● **WHAT THE TASK ASKS**
Extract each line of the records below that contains the word "implementation".

● **INPUT DATA**
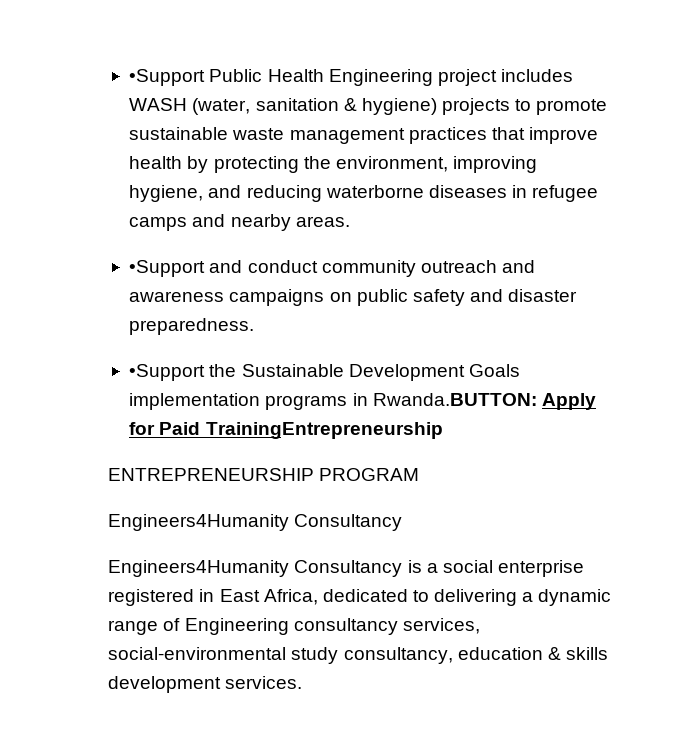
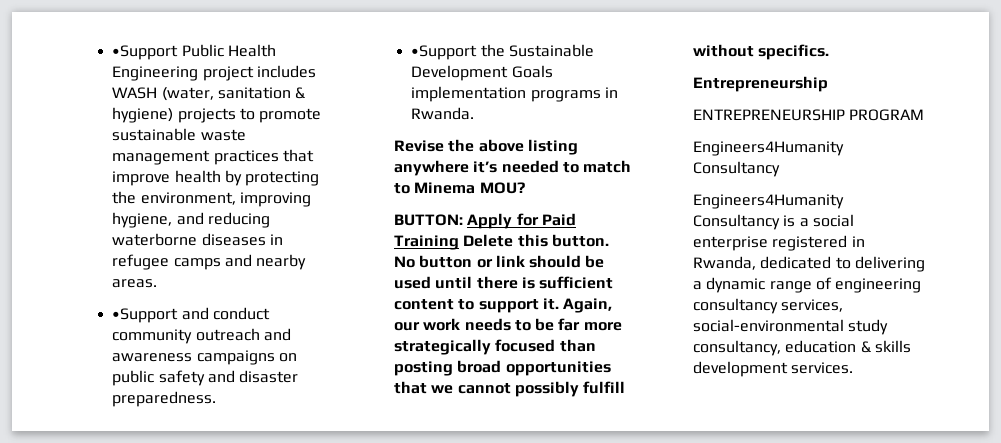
- •Support the Sustainable Development Goals implementation programs in Rwanda.BUTTON: Apply for Paid TrainingEntrepreneurship
+ •Support the Sustainable Development Goals implementation programs in Rwanda.
+ Revise the above listing anywhere it’s needed to match to Minema MOU?
+ BUTTON: Apply for Paid Training Delete this button. No button or link should be used until there is sufficient content to support it. Again, our work needs to be far more strategically focused than posting broad opportunities that we cannot possibly fulfill without specifics.
+ Entrepreneurship
- Engineers4Humanity Consultancy is a social enterprise registered in East Africa, dedicated to delivering a dynamic range of Engineering consultancy services, social-environmental study consultancy, education & skills development services.
+ Engineers4Humanity Consultancy is a social enterprise registered in Rwanda, dedicated to delivering a dynamic range of engineering consultancy services, social-environmental study consultancy, education & skills development services.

● **TASK ANSWER**
- •Support the Sustainable Development Goals implementation programs in Rwanda.BUTTON: Apply for Paid TrainingEntrepreneurship
+ •Support the Sustainable Development Goals implementation programs in Rwanda.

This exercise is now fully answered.